Stress Feeds Pain: Neck and Shoulder

Neck and shoulder pain is a common ailment with many potential causes. Regardless of the cause of your shoulder and neck pain, stress has been found to make existing pain worse. Not only do the hormones and chemicals involved in the stress response increase pain sensitivity, but stress also increases muscle tension in the neck and shoulders and can cause increased pain and soreness of an existing injury. This increased muscle tension in the head, neck and shoulders can also cause headaches, called tension headaches, which can become a chronic problem in some cases.

Managing stress levels is important in reducing neck and shoulder pain. It may be difficult to manage stress levels, especially if your stress comes from your job or another integral part of your life that is difficult to get away from, but it is important for your overall health to keep stress minimized. Stress is not just a mental problem. Stress has many negative physical effects on the body; not only does it put a person more at risk for developing chronic back, neck or shoulder pain, but it also has a negative effect on the cardiovascular system and a person’s risk of developing heart disease.

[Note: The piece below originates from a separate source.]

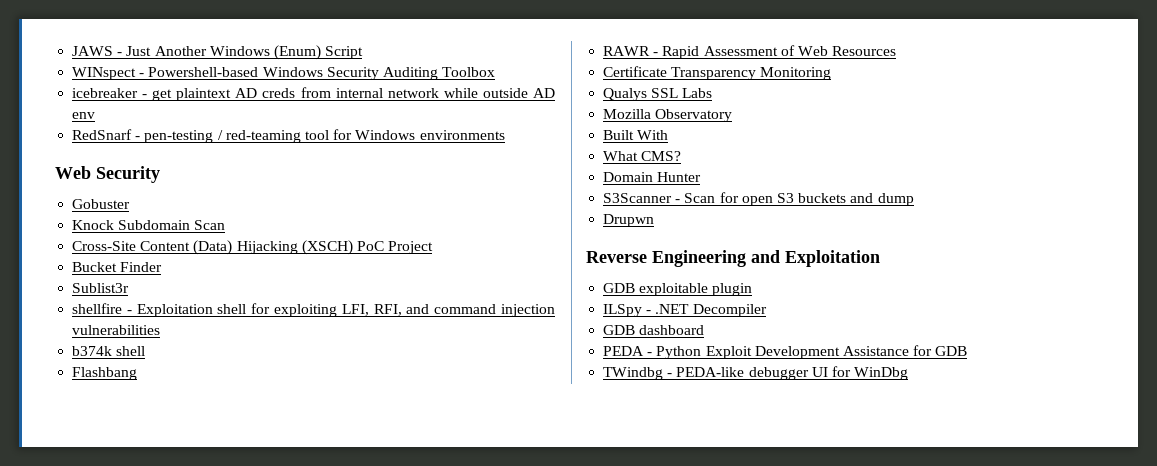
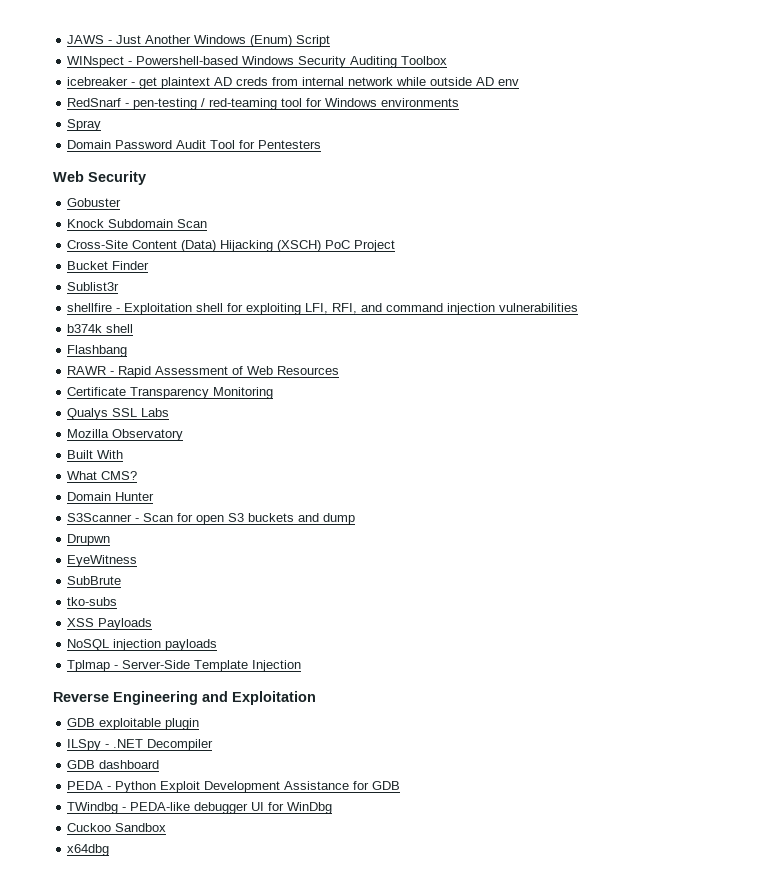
(505, 135) none -> [67,119,102,131] [67,140,322,149] // Spray // Domain Password Audit Tool for Pentesters
(655, 220) none -> [67,555,138,567] [67,576,122,585] [67,597,118,606] [67,618,153,630] [67,639,218,651] [67,660,302,672] // EyeWitness // SubBrute // tko-subs // XSS Payloads // NoSQL injection payloads // Tplmap - Server-Side Template Injection
(909, 373) none -> [67,823,167,832] [67,844,110,856] // Cuckoo Sandbox // x64dbg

Lifestyle changes that can help minimize stress include taking some time to do things that you like to do, eating healthy food and exercising. If you have an injury and you are unsure which exercises are safe to do with an injury, talk to your doctor. A doctor or physical therapist can help you find exercises that are safe and encourage recovery. Sometimes getting a massage can help with neck and shoulder pain and also decrease levels of stress. In some cases, people who have difficulty managing their stress levels due to anxiety, depression or other mental health conditions may benefit from treatment from a mental health professional, which can include counseling and medication. Talk to your doctor if you are having difficulty controlling your stress and pain levels. It is important that both problems are addressed, as they are intimately related: Stress increases pain levels, and dealing with chronic pain increases stress levels.